Slowing economic growth will influence the demand side; however, a slowdown in supply and no major new projects coming online within the next 24 months means any demand increase is expected to lead to price increases. Recycling continues to slow, requiring shortfalls to be met from primary supply, the company adds.
It notes that the quarter under review continued to be overshadowed by significant external factors including the war in Ukraine, concerns about inflationary cost pressures, supply chain constraints and China’s zero Covid-19 policy.

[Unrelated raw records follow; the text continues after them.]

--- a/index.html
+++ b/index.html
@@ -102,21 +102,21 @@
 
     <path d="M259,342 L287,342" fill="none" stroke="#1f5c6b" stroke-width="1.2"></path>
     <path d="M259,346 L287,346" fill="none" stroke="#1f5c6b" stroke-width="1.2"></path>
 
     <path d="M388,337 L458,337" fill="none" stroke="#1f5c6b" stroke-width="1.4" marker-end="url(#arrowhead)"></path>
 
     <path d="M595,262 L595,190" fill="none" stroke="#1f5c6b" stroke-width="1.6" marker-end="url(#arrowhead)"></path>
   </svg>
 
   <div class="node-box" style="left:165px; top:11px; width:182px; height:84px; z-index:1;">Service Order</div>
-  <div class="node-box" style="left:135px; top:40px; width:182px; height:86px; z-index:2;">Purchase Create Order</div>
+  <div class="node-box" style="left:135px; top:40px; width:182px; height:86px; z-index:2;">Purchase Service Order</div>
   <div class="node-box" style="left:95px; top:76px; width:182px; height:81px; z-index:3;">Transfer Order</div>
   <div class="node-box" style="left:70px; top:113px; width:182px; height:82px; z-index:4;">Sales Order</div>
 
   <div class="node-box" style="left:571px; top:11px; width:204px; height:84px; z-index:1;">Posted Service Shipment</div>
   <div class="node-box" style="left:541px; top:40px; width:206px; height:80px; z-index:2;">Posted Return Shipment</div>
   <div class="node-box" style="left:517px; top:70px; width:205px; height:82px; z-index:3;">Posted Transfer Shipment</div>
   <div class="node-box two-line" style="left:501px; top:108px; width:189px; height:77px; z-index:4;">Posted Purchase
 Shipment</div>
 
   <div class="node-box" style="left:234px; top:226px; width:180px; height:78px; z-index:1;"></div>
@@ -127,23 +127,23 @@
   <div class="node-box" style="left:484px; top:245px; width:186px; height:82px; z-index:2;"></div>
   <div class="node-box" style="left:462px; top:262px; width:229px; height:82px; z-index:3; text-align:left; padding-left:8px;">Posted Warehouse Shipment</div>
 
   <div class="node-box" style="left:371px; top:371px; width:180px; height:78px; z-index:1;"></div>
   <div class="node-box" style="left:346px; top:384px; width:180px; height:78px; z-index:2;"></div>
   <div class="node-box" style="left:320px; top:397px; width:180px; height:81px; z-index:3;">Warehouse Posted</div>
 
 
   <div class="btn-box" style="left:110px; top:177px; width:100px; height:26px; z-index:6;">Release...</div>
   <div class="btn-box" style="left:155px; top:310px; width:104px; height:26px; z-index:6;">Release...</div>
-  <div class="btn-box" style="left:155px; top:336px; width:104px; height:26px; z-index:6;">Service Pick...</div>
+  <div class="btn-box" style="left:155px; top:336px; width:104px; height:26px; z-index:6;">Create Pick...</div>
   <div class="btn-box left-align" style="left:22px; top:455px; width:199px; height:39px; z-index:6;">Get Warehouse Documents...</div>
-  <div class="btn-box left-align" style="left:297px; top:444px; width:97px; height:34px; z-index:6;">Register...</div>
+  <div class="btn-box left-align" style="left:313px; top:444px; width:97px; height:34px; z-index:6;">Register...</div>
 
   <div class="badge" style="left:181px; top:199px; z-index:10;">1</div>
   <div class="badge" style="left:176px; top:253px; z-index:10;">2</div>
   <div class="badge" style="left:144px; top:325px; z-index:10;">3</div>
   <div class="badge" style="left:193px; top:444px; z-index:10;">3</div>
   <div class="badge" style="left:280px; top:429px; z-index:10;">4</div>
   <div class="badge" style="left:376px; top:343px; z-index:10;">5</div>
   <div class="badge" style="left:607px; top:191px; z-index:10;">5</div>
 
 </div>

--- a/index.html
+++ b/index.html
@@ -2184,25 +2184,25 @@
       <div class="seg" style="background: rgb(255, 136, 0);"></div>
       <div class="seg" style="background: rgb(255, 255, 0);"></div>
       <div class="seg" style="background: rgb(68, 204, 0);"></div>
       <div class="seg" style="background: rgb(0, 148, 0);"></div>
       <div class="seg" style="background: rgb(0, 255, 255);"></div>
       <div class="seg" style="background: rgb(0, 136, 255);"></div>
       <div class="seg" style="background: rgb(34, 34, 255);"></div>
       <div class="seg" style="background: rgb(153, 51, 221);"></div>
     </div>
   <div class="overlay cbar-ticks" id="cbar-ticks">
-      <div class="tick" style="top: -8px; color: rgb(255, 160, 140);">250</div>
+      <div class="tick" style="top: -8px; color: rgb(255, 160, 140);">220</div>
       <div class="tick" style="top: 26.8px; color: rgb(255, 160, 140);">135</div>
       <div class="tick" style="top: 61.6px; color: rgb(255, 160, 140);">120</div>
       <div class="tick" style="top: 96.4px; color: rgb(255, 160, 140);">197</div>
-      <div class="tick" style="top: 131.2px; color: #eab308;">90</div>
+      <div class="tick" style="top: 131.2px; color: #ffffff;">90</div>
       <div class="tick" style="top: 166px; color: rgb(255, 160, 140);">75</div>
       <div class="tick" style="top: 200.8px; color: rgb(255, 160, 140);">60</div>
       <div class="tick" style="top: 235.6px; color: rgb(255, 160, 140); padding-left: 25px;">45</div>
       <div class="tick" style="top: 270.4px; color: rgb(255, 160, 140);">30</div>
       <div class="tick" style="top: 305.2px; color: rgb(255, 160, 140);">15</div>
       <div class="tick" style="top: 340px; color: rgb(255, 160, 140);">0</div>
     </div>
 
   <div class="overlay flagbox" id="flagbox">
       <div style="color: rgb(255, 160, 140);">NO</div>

Despite this, higher prices were achieved during the quarter for chrome against the backdrop of destocking of port inventory and robust ferrochrome and stainless steel production in China.
Tharisa expects a price retreat in the next quarter although implementation of various stimuli in China and/or supply disruptions would reduce the extent of such a threat.
Full-year production guidance is maintained at between 165 000 oz and 175 000 oz for PGMs.
Guidance for chrome production has been reduced by 10% to between 1.55-million and 1.65-million tonnes owing to a lower chrome feed grade and the slower-than-expected Vulcan plant ramp-up.